Hydrophobin

Hydrophobin

Identifiers
Symbol	Hydrophobin
Pfam	PF01185
InterPro	IPR001338
PROSITE	PDOC00739
SCOP	1r2m
SUPERFAMILY	1r2m
Available protein structures: Pfam structures PDB RCSB PDB; PDBe PDBsum structure summary

Fungal hydrophobin

Structure of hydrophobin HFBI from Trichoderma reesei
Identifiers
Symbol	Hydrophobin_2
Pfam	PF06766
InterPro	IPR010636
PROSITE	PDOC00739
SCOP	1r2m
SUPERFAMILY	1r2m
OPM protein	1r2m
Available protein structures: Pfam structures PDB RCSB PDB; PDBe PDBsum structure summary

Hydrophobins are a class of small, cysteine rich proteins (~ 100 amino acids) that are expressed only by filamentous fungi. They are known for their capability of forming a hydrophobic (water-repellent) coating on a surface of an object.^[1] They were first discovered and separated in Schizophyllum commune in 1991. Based on differences in hydropathy patterns and biophysical properties, they are divided into two categories: class I and class II. Hydrophobins can self-assemble into monolayer on hydrophobic:hydrophilic interfaces, such as water:air interface.
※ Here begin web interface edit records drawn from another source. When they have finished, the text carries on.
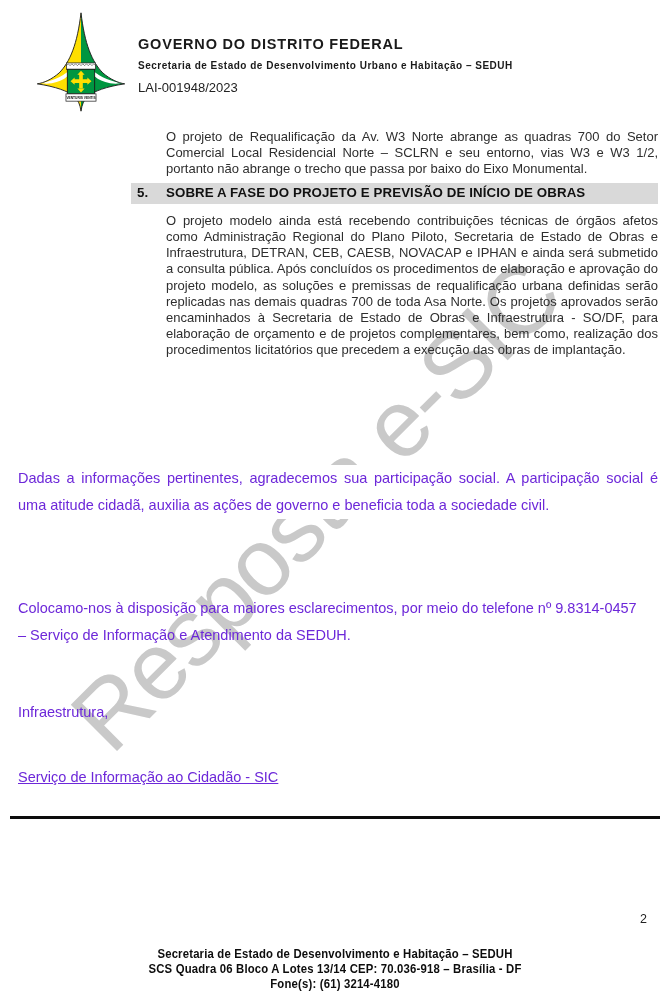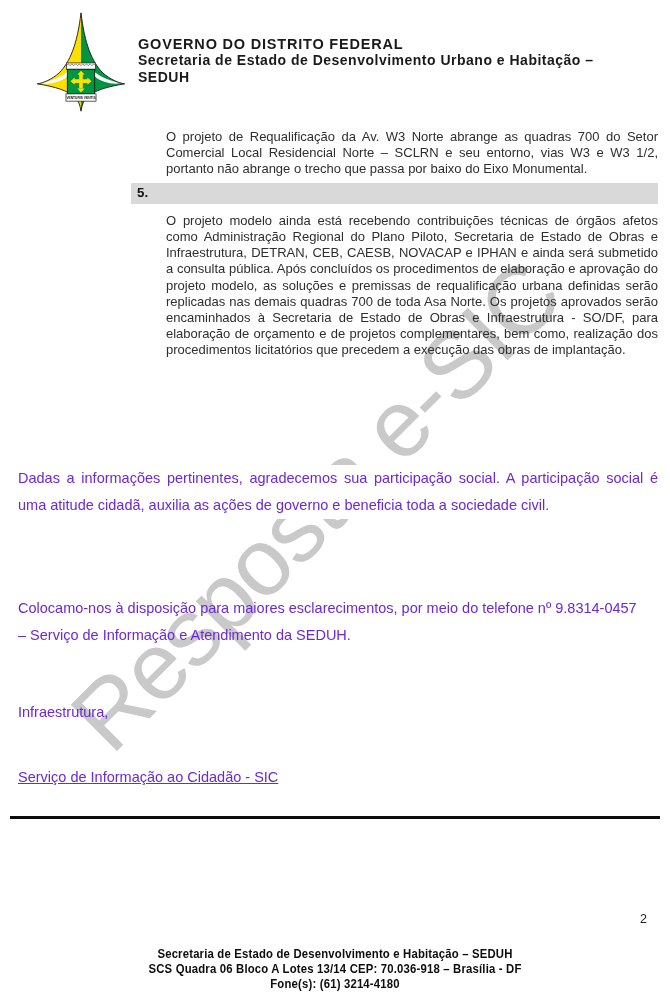"GOVERNO DO DISTRITO FEDERAL" .org-name { margin-bottom: none -> 6px }
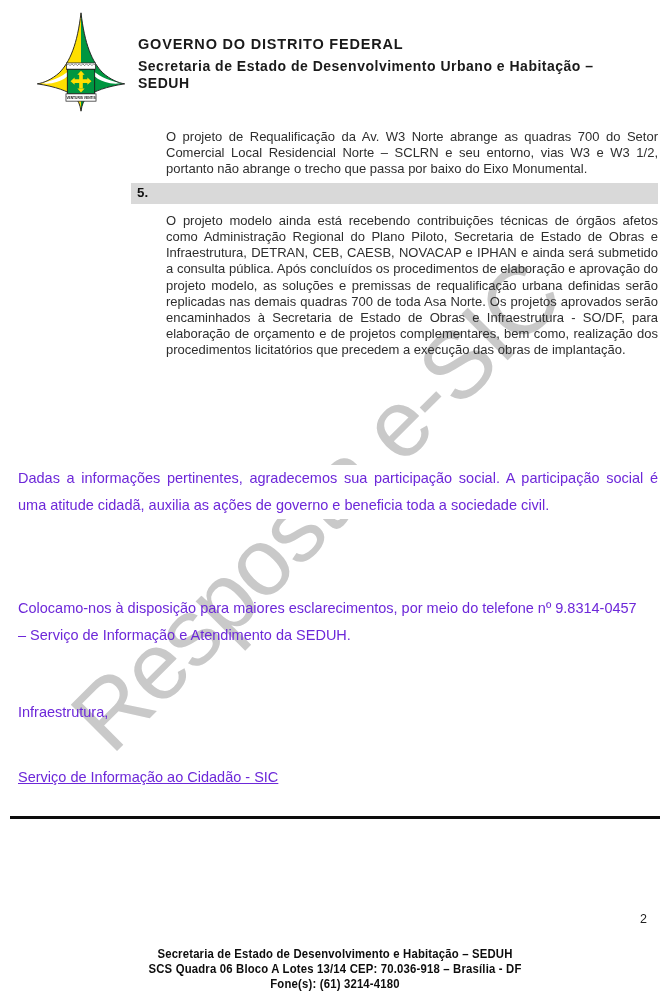"Secretaria de Estado de Desenvolvimento Urbano" .dept-name { font-size: 14px -> 10px }
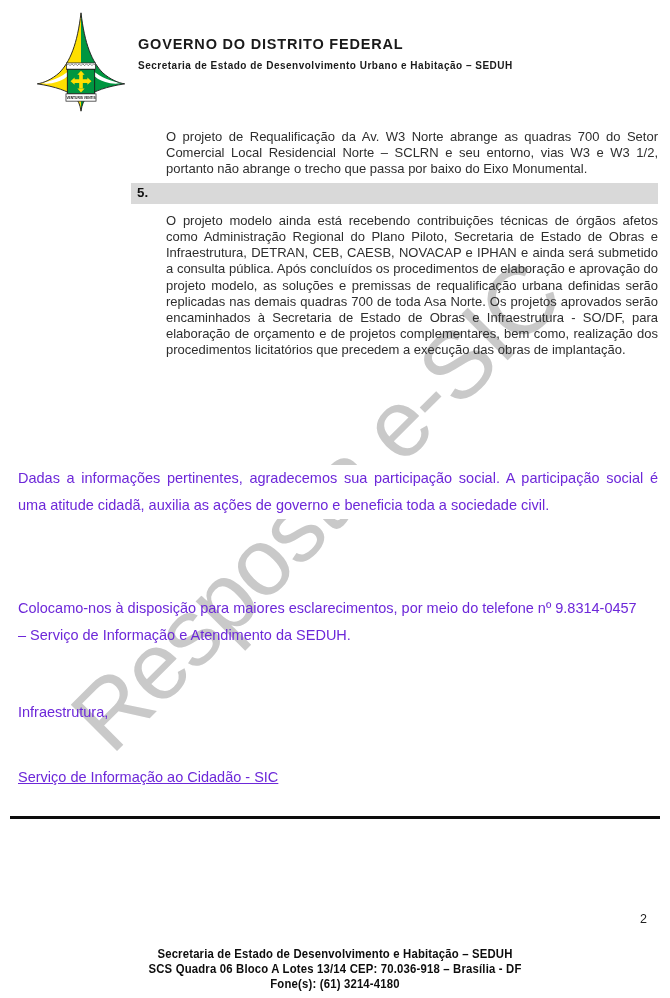"LAI-001948/2023" div.protocol { html: none -> <div>LAI-001948/2023</div> }
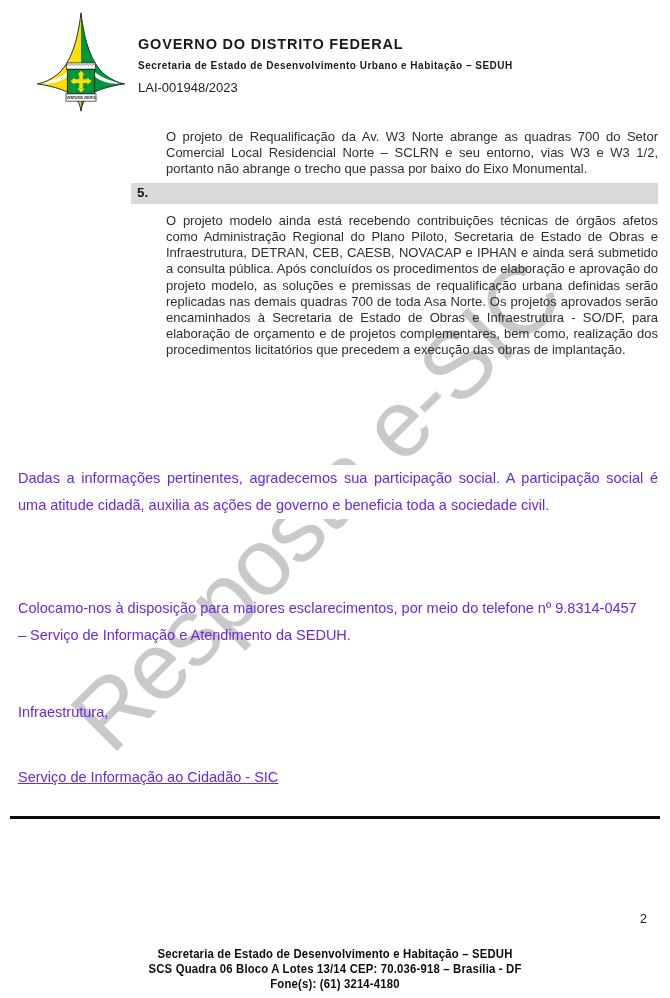"SOBRE A FASE DO PROJETO" span.sec-title { html: none -> <span>SOBRE A FASE DO PROJETO E PREVISÃO DE INÍCIO DE OBRAS</span> }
Class I monolayer contains the same core structure as amyloid fibrils, which is positive to Congo red and thioflavin T. Monolayer formed by class I hydrophobins has highly ordered structure, and they can only be dissociated by neat trifluoroacetate or formic acid.

Fungi make complex aerial structures and spores even in aqueous environments.

Hydrophobins have been identified in ascomycetes and basidiomycetes; whether they exist in other groups is not known.^[2] Hydrophobins are generally found on the outer surface of conidia and of the hyphal wall, and may be involved in mediating contact and communication between the fungus and its environment.^[3] Some family members contain multiple copies of the domain.

This family of proteins includes the rodlet proteins of Neurospora crassa (gene eas) and Emericella nidulans (gene rodA), these proteins are the main component of the hydrophobic sheath covering the surface of many fungal spores.^[4][5]

References

1. Sunde M, Kwan AH, Templeton MD, Beever RE, Mackay JP (October 2008). "Structural analysis of hydrophobins". Micron 39 (7): 773–84. doi:10.1016/j.micron.2007.08.003. PMID 17875392. 
2. Wösten (2001). "Hydrophobins: multipurpose proteins". Annual review of microbiology 55: 625–646. doi:10.1146/annurev.micro.55.1.625. PMID 11544369.  edit
3. Whiteford JR, Spanu PD (2001). "The hydrophobin HCf-1 of Cladosporium fulvum is required for efficient water-mediated dispersal of conidia". Fungal Genet. Biol. 32 (3): 159–168. doi:10.1006/fgbi.2001.1263. PMID 11343402. 
4. Stringer MA, Dean RA, Sewall TC, Timberlake WE (July 1991). "Rodletless, a new Aspergillus developmental mutant induced by directed gene inactivation". Genes Dev. 5 (7): 1161–71. PMID 2065971. 
5. Lauter FR, Russo VE, Yanofsky C (December 1992). "Developmental and light regulation of eas, the structural gene for the rodlet protein of Neurospora". Genes Dev. 6 (12A): 2373–81. PMID 1459459. 

Further reading

• Scholtmeijer K (2000). Expression and engineering of hydrophobin genes (Ph.D. thesis). University of Groningen. http://irs.ub.rug.nl/ppn/240088549. 
• Hakanpää J, Paananen A, Askolin S, Nakari-Setälä T, Parkkinen T, Penttilä M, Linder MB, Rouvinen J (January 2004). "Atomic resolution structure of the HFBII hydrophobin, a self-assembling amphiphile". J. Biol. Chem. 279 (1): 534–9. doi:10.1074/jbc.M309650200. PMID 14555650. 
• Wösten HA, de Vocht ML (September 2000). "Hydrophobins, the fungal coat unravelled". Biochim. Biophys. Acta 1469 (2): 79–86. doi:10.1016/S0304-4157(00)00002-2. PMID 10998570. 
• Aimanianda V, Bayry J, Bozza S, Kniemeyer O, Perruccio K, Elluru SR, Clavaud C, Paris S, Brakhage AA, Kaveri SV, Romani L, Latgé JP (August 2009). "Surface hydrophobin prevents immune recognition of airborne fungal spores". Nature 460 (7259): 1117–21. doi:10.1038/nature08264. PMID 19713928. 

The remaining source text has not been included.